What sort of feelings does fall stir up in you? For me, it’s a strange combination of intense nostalgia and epic excitement. There’s a new program year, a new routine, but the are days colored with longing for summer’s freedom and the experiences of falls gone-by. September has been a time of change and anticipation for most of us since we were kids, and this one was exceptionally big for me. This season brings my first performance and tour with Fifth House Ensemble and the beginning of a new adventure in Chicago.
For me, 5HE is a dream job… which had somehow serendipitously arrived just as I was getting out of school. I finished my Doctorate of Musical Arts degree just last May (ending my 12 years as a college and graduate student!) and relocated to Chicago from NYC in August. I absolutely loved my time in school, but to say I was eager to be done with my education and get to work would be an understatement. I arrived in Chicago in time for an inspiring week of teaching artist training at Ravinia, and soon after, we began our first rehearsals for Black Violet Act 1, which we were planning to perform at New England Conservatory in Boston in a mere month’s time!
When I realized that my first official appearance with the group would be in Boston at such an amazing school, I must say it seemed daunting. However, I was thrilled to be back so soon to the familiar east coast and to get to be part of the workshops for amazing budding music entrepreneurs. Many of my colleagues over the years had attended NEC, and I had heard great things about their Entrepreneurial Musicianship Program (EMP). This department did not disappoint. In fact, I felt so inspired and overwhelmed by the outpouring of energy and sponge-like participants and audience members, that it was the perfect way to begin my 5HE career.

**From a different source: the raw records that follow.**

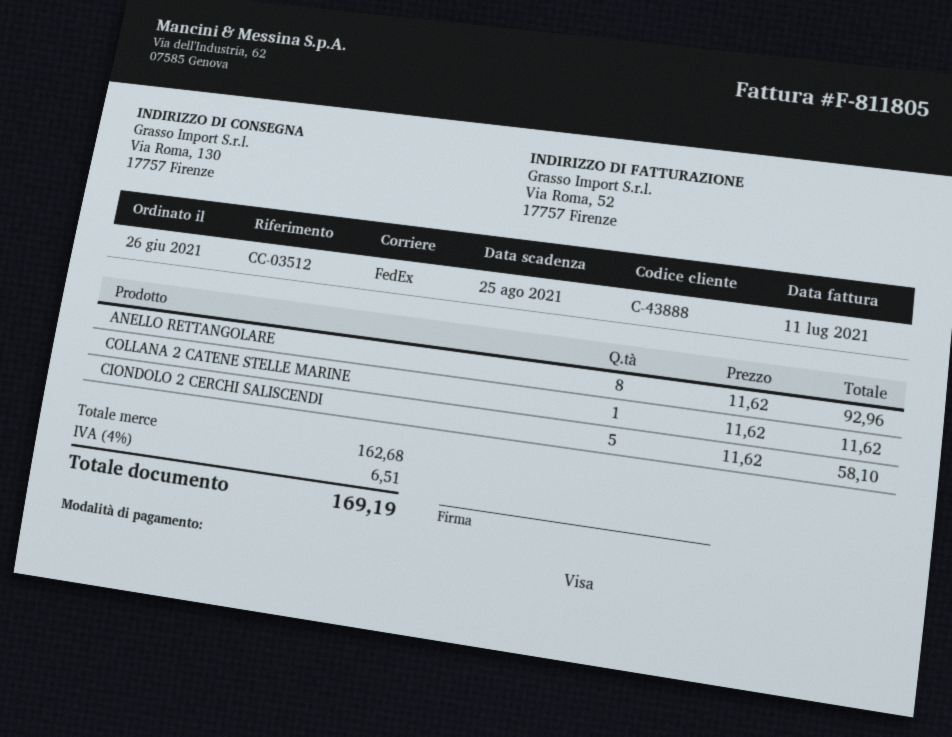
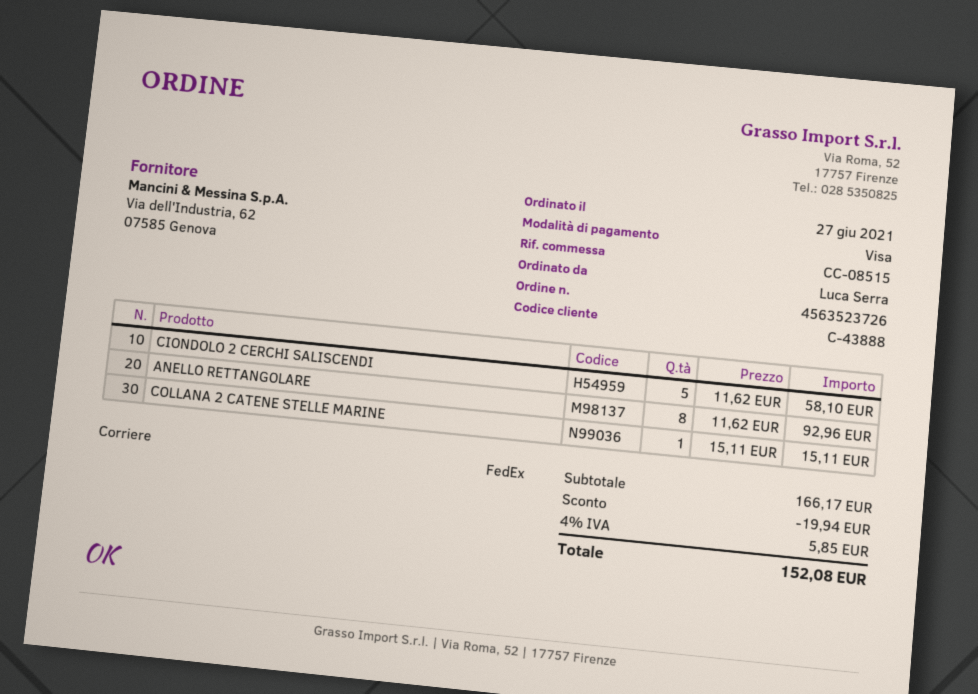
order date: 2021-06-26 -> 2021-06-27
reference: CC-03512 -> CC-08515
COLLANA 2 CATENE STELLE MARINE: 1 x 11.62 = 11.62 -> 1 x 15.11 = 15.11
subtotal: 162.68 -> 166.17
discount: none -> 19.94
tax: 4% = 6.51 -> 4% = 5.85
total: 169.19 -> 152.08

Additionally, nothing helps you get to know people better than traveling together. Seeing how colleagues handle the stresses of navigating Boston’s crazy roads (Carole Deeter nailed it!) and learning about their interesting eating habits (when a certain cellist goes in search of a lobster roll at 11:00 PM on a Sunday) are informative and eye-opening experiences that make chamber music making so much more meaningful. The staff at NEC’s EMP made us feel so welcome and had seemingly effortlessly organized a wonderful day of activities. What a flurry of information, music, and perfectly timed snack breaks!
My part in the Black Violet Act 1 involves the most hauntingly beautiful solo in the slow movement of the Piston Divertimento. Piston takes everything good about Shostakovitch and Barber and crams it into about 10 bars — it’s really an oboist’s dream. It was with this music that I nervously began my Fifth House journey, the epic Black Violet story projected behind us depicting a poignant story of friendship and survival. I took a minute to look out at the audience. I had been in their seats just a few months ago, eager to find out what type of world awaited me when I graduated, anxious to find ways of putting my years of training and my desire to use music as service to the real-life test. Before I joined the group, 5HE had been a beacon of proof that this sort of thing was even possible. Not unlike Violet in the story, I had survived the plague of uncertainty that beginning our careers can bring. I had even managed somehow to make some pretty good friends in the process. I am more thankful than ever for this opportunity. I only hope we were even half as inspiring to our audience in Boston as they had been to me that weekend. I have no doubt the future of our craft is in good hands. I can’t thank NEC enough for having us and making my first concert/tour experience with 5HE so special!
So another fall is upon us. As it brings those feelings of renewal, alongside the expected poetic awareness of time passing, I’m holding on to the memories of our amazing trip to NEC — a great start to an exciting year ahead!